Evaluating Partisan Gerrymandering in New Mexico (Republican Party of New Mexico v. Oliver)
At a Glance
Campaign Legal Center and co-counsel are representing a group of redistricting experts and civic organizations in presenting the legal framework and relevant evidence for the New Mexico state courts to adjudicate partisan gerrymandering claims.Back to top
About this Case
In 2022, a group of New Mexico voters, current and former legislators, and the Republican Party of New Mexico filed a lawsuit arguing that the state’s congressional map passed by the legislature was an unlawful partisan gerrymander in violation of the New Mexico Constitution. In an appeal, the New Mexico Supreme Court ruled that challenges to partisan gerrymandering present justiciable claims and extreme gerrymandering violates New Mexico’s Equal Protection Clause, sending the case back to the trial court to evaluate the applicable evidence.
CLC’s Amicus Brief
CLC submitted a friend-of-the-court amicus brief in the state trial court that explains the applicable three-part legal standard that the New Mexico Supreme Court adopted and describes the range of expert evidence relevant at each part.
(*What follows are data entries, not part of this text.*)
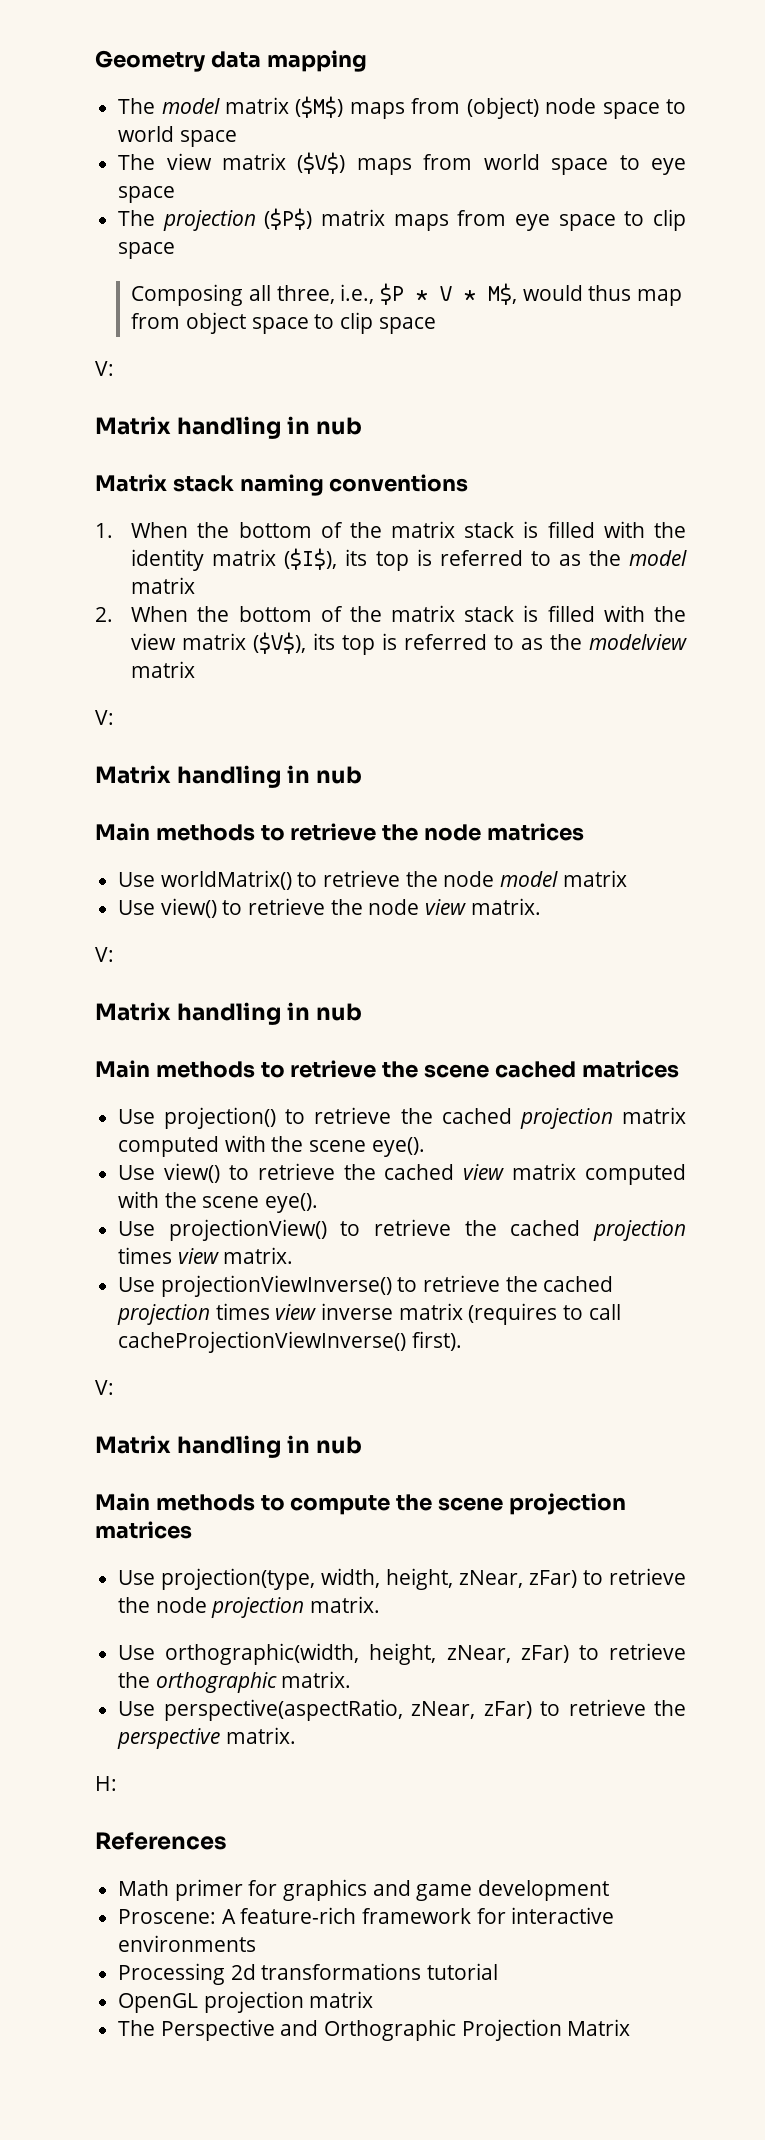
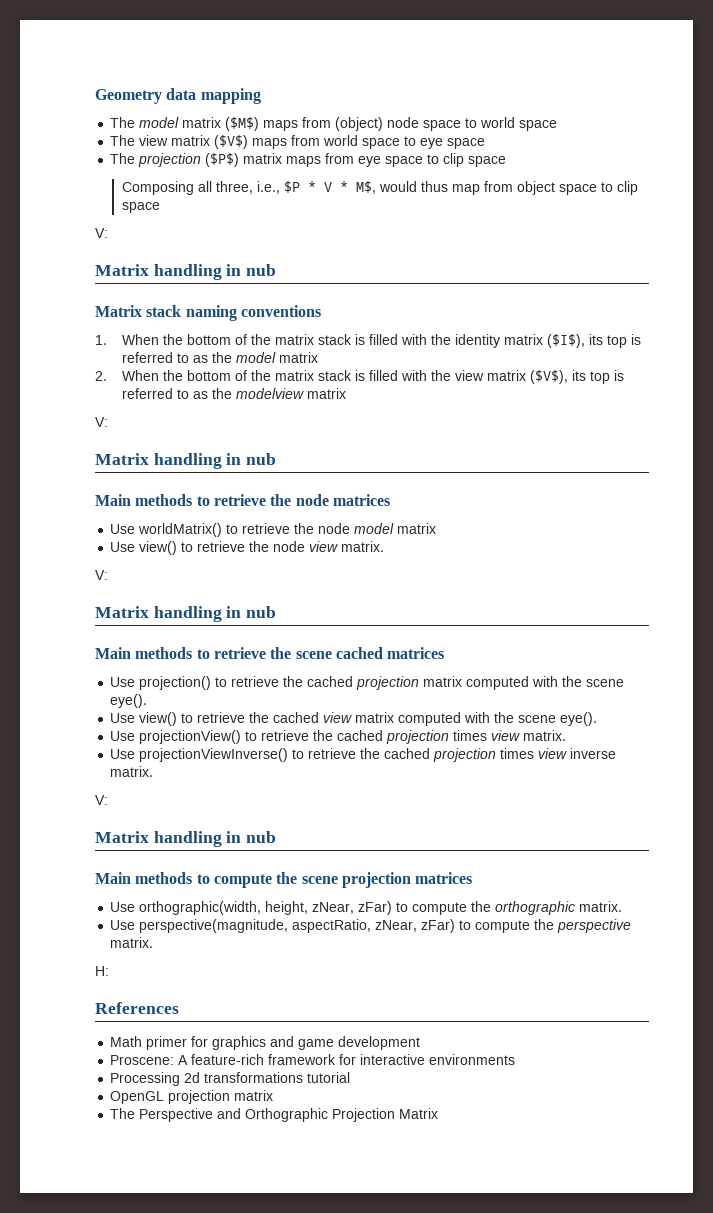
- Use projectionViewInverse() to retrieve the cached projection times view inverse matrix (requires to call cacheProjectionViewInverse() first).
+ Use projectionViewInverse() to retrieve the cached projection times view inverse matrix.
- Use projection(type, width, height, zNear, zFar) to retrieve the node projection matrix.
- Use orthographic(width, height, zNear, zFar) to retrieve the orthographic matrix.
+ Use orthographic(width, height, zNear, zFar) to compute the orthographic matrix.
- Use perspective(aspectRatio, zNear, zFar) to retrieve the perspective matrix.
+ Use perspective(magnitude, aspectRatio, zNear, zFar) to compute the perspective matrix.

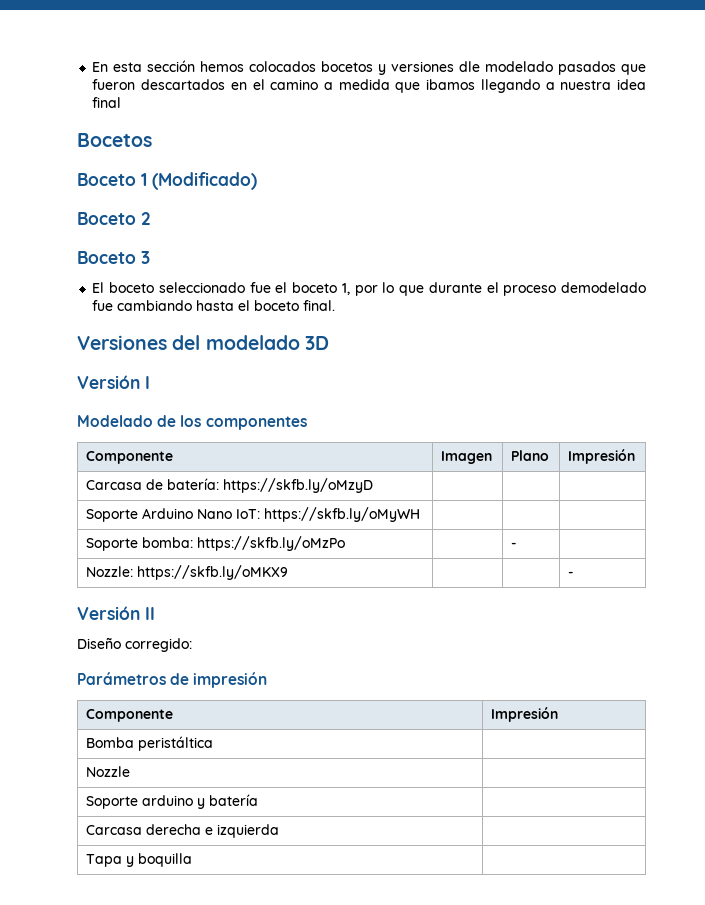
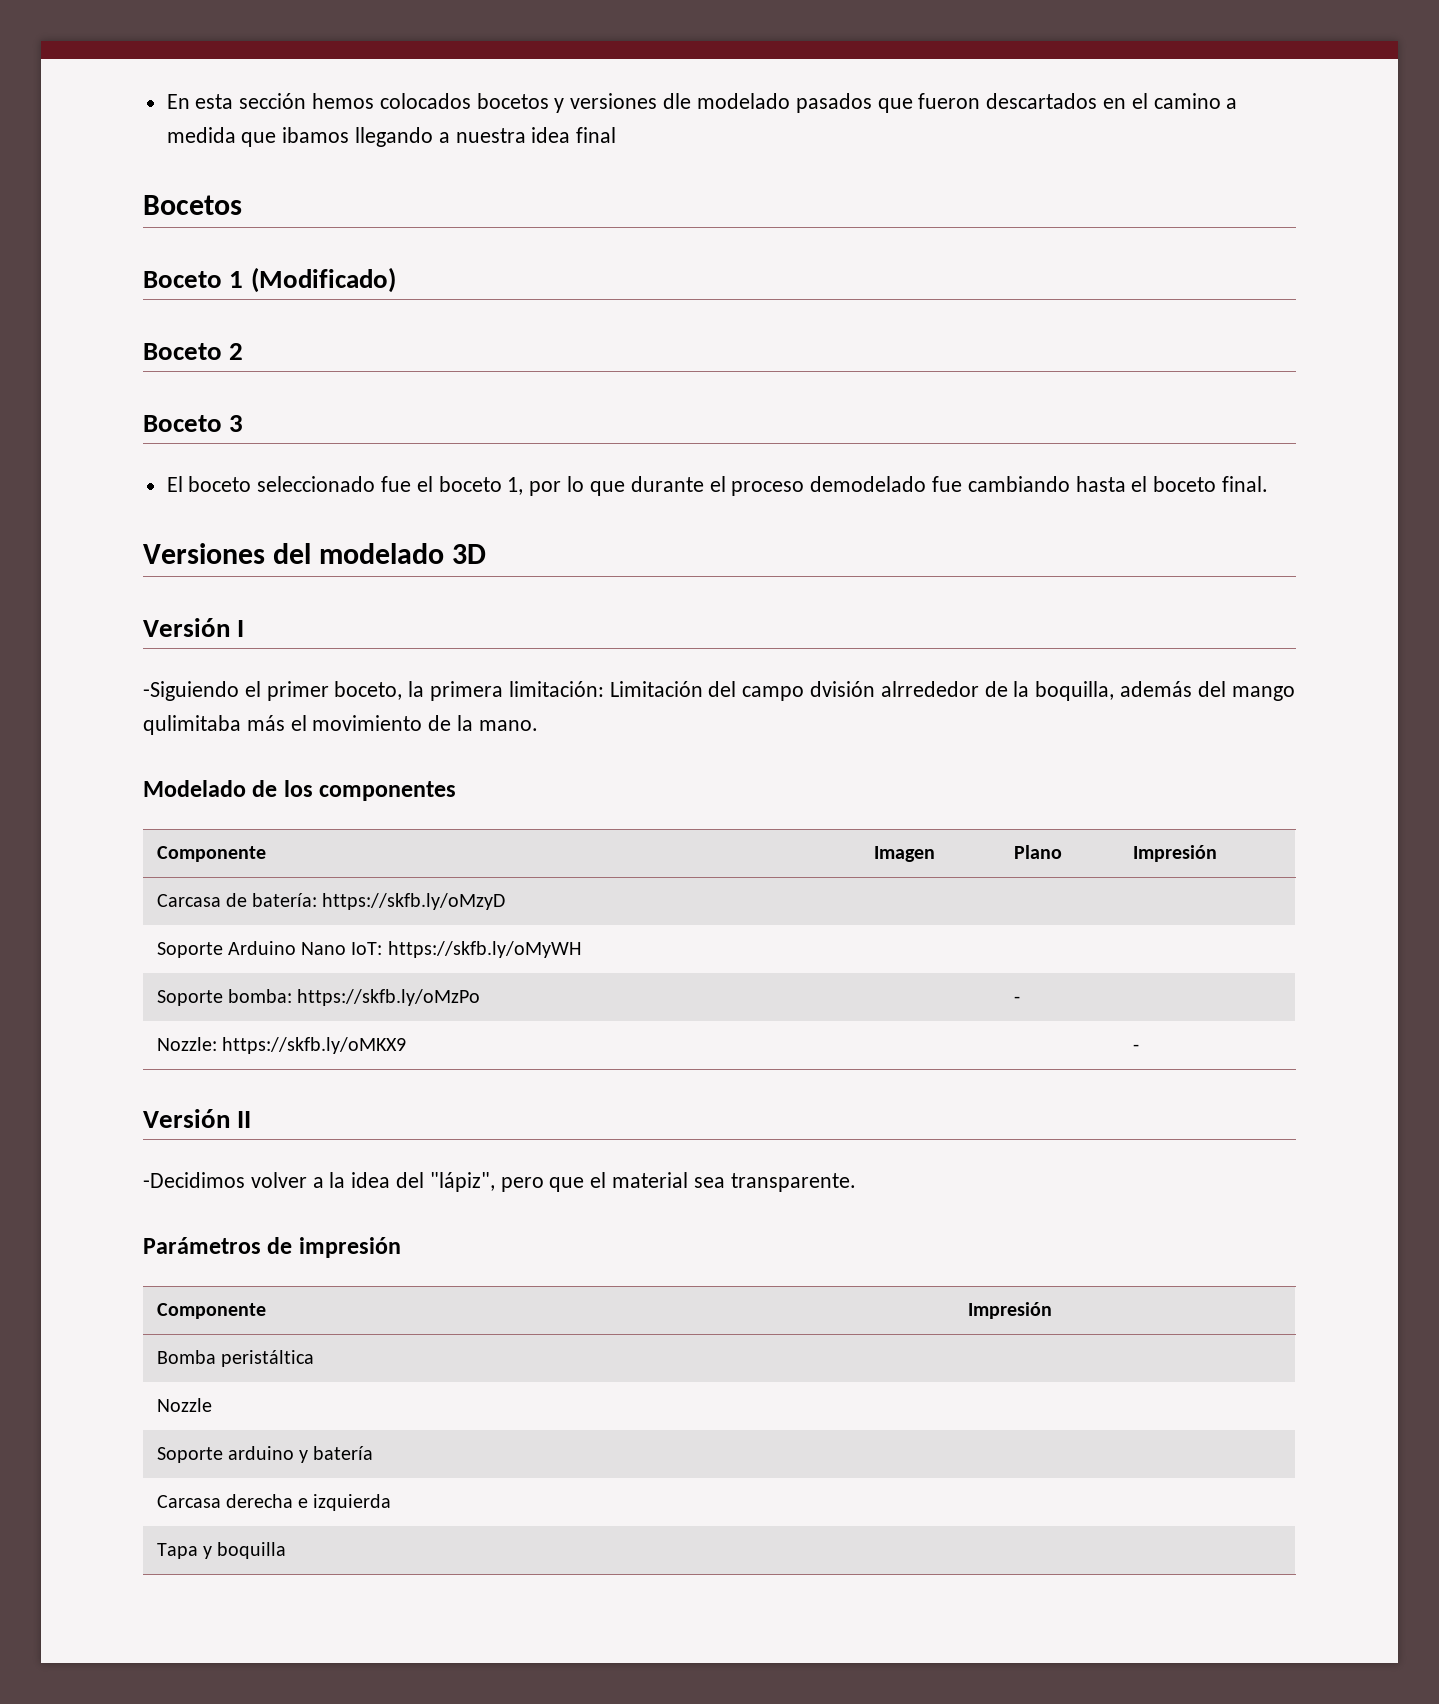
+ -Siguiendo el primer boceto, la primera limitación: Limitación del campo dvisión alrrededor de la boquilla, además del mango qulimitaba más el movimiento de la mano.
- Diseño corregido:
+ -Decidimos volver a la idea del "lápiz", pero que el material sea transparente.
Skewing electoral districts to gain a political advantage is wrong and bad for democracy, no matter which political party is doing the partisan gerrymandering. The problems of gerrymandering are only getting worse with the swift advancements in technology. The combination of an increasingly polarized electorate and the sophisticated tools that propel today’s mapmaking enables gerrymanderers to dilute the voting strength of a disfavored group of voters with precision, entrench favored incumbents, and often secure preferred electoral outcomes for a decade.
Courts are critical to correct this democratic dysfunction. And many of the same technological advancements and data that enable gerrymanderers can also be used to scrutinize the challenged map and show why it may be unlawful.
CLC’s amicus brief, on behalf of their clients, seeks to give the New Mexico state courts additional tools and context to evaluate the evidence and reach a resolution.
Parties in the brief include Common Cause New Mexico, the League of Women Voters of New Mexico, Election Reformers Network, Dr. Samuel Wang (Electoral Innovation Lab), Paul Mitchell (Redistricting Partners LLC), Dr. Jonathan Cervas (Carnegie Mellon University) and Roderick Kennedy (retired judge of the New Mexico Court of Appeals and co-chair of the New Mexico Redistricting Task Force).